__EXERCISE OBJECTIVE__:
Using the data below, output the first line and every line after it up to and including the line containing "[71,1458,122,1470] [241,1459,305,1470] [351,1459,382,1470]", exactly as written and with nothing added.

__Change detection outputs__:
######

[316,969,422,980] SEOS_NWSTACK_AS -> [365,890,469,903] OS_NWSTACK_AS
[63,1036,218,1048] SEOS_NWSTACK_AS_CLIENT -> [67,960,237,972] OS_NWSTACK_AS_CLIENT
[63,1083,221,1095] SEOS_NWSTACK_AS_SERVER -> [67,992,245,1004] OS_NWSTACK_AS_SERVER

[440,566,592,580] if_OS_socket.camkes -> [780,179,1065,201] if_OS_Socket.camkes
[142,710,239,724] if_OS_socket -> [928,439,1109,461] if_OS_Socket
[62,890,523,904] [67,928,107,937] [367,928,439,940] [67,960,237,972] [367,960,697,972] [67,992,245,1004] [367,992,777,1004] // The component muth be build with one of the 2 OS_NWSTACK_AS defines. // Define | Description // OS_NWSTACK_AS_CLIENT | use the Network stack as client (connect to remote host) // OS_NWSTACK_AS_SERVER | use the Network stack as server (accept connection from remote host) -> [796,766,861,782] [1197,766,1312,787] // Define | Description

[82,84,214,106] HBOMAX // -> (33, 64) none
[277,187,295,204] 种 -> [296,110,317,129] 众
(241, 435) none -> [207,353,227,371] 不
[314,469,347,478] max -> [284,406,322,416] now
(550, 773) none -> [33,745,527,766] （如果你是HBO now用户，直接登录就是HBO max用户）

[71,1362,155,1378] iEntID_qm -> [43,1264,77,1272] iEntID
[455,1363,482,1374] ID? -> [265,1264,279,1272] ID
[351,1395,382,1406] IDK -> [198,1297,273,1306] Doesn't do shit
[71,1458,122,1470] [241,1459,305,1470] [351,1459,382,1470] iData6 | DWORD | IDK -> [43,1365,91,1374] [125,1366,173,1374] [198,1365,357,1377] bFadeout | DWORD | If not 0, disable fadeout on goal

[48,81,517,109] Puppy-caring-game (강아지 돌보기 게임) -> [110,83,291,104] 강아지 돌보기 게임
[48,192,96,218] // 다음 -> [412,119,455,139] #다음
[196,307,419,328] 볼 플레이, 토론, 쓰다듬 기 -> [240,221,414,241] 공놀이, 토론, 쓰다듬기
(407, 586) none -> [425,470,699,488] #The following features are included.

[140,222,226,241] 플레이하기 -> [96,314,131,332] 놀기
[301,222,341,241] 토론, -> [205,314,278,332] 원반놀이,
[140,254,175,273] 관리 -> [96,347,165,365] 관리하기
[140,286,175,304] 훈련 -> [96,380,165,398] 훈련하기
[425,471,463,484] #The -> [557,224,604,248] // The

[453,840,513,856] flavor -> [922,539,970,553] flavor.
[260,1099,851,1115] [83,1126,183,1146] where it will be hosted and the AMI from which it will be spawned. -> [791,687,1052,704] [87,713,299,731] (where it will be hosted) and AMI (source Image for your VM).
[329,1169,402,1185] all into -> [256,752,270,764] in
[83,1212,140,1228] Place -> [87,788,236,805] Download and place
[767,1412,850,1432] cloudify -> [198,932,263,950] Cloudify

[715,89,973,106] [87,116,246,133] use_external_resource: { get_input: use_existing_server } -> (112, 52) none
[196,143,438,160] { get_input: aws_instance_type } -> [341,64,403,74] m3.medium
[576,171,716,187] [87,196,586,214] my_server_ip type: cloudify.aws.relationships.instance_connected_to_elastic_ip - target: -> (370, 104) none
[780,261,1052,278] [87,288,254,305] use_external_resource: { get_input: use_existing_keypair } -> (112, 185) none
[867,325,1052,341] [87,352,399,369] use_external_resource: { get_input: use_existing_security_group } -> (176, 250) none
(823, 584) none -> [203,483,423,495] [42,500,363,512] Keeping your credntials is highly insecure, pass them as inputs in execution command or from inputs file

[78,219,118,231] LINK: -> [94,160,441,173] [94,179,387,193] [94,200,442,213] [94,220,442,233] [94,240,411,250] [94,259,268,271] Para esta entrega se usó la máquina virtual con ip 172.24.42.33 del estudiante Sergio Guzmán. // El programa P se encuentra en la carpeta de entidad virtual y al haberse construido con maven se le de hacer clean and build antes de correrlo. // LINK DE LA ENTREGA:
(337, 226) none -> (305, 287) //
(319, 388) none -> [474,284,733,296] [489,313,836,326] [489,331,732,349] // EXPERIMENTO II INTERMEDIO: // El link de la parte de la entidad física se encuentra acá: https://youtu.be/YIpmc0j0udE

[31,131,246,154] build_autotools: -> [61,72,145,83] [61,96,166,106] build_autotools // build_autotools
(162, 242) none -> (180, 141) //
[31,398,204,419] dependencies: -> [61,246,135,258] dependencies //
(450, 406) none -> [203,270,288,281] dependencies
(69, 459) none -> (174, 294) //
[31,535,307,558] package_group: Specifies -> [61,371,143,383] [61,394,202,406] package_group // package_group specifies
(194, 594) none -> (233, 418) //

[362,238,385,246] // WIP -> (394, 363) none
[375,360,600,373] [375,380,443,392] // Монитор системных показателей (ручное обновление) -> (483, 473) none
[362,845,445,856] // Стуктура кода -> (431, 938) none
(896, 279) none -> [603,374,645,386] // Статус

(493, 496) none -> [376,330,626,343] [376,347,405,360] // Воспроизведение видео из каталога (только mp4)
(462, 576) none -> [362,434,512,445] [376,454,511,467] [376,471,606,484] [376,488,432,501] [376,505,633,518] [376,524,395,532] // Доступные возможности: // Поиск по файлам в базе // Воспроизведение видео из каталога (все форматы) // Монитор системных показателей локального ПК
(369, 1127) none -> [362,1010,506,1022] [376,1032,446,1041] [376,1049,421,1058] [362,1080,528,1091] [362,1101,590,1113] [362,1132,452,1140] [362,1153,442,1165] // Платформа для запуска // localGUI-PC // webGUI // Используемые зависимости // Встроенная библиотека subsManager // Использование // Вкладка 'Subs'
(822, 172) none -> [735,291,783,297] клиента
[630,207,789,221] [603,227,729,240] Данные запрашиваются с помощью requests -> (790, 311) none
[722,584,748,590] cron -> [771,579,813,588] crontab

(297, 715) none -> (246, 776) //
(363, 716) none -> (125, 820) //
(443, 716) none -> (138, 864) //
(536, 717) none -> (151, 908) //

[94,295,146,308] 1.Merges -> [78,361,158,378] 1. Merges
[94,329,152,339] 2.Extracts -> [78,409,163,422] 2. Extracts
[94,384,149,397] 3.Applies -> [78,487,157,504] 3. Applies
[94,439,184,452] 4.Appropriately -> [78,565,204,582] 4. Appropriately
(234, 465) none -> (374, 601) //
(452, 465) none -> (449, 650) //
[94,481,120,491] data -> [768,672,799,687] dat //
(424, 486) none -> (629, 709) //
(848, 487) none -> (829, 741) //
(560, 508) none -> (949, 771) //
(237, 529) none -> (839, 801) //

######

__OUTPUT__:
[316,969,422,980] SEOS_NWSTACK_AS -> [365,890,469,903] OS_NWSTACK_AS
[63,1036,218,1048] SEOS_NWSTACK_AS_CLIENT -> [67,960,237,972] OS_NWSTACK_AS_CLIENT
[63,1083,221,1095] SEOS_NWSTACK_AS_SERVER -> [67,992,245,1004] OS_NWSTACK_AS_SERVER

[440,566,592,580] if_OS_socket.camkes -> [780,179,1065,201] if_OS_Socket.camkes
[142,710,239,724] if_OS_socket -> [928,439,1109,461] if_OS_Socket
[62,890,523,904] [67,928,107,937] [367,928,439,940] [67,960,237,972] [367,960,697,972] [67,992,245,1004] [367,992,777,1004] // The component muth be build with one of the 2 OS_NWSTACK_AS defines. // Define | Description // OS_NWSTACK_AS_CLIENT | use the Network stack as client (connect to remote host) // OS_NWSTACK_AS_SERVER | use the Network stack as server (accept connection from remote host) -> [796,766,861,782] [1197,766,1312,787] // Define | Description

[82,84,214,106] HBOMAX // -> (33, 64) none
[277,187,295,204] 种 -> [296,110,317,129] 众
(241, 435) none -> [207,353,227,371] 不
[314,469,347,478] max -> [284,406,322,416] now
(550, 773) none -> [33,745,527,766] （如果你是HBO now用户，直接登录就是HBO max用户）

[71,1362,155,1378] iEntID_qm -> [43,1264,77,1272] iEntID
[455,1363,482,1374] ID? -> [265,1264,279,1272] ID
[351,1395,382,1406] IDK -> [198,1297,273,1306] Doesn't do shit
[71,1458,122,1470] [241,1459,305,1470] [351,1459,382,1470] iData6 | DWORD | IDK -> [43,1365,91,1374] [125,1366,173,1374] [198,1365,357,1377] bFadeout | DWORD | If not 0, disable fadeout on goal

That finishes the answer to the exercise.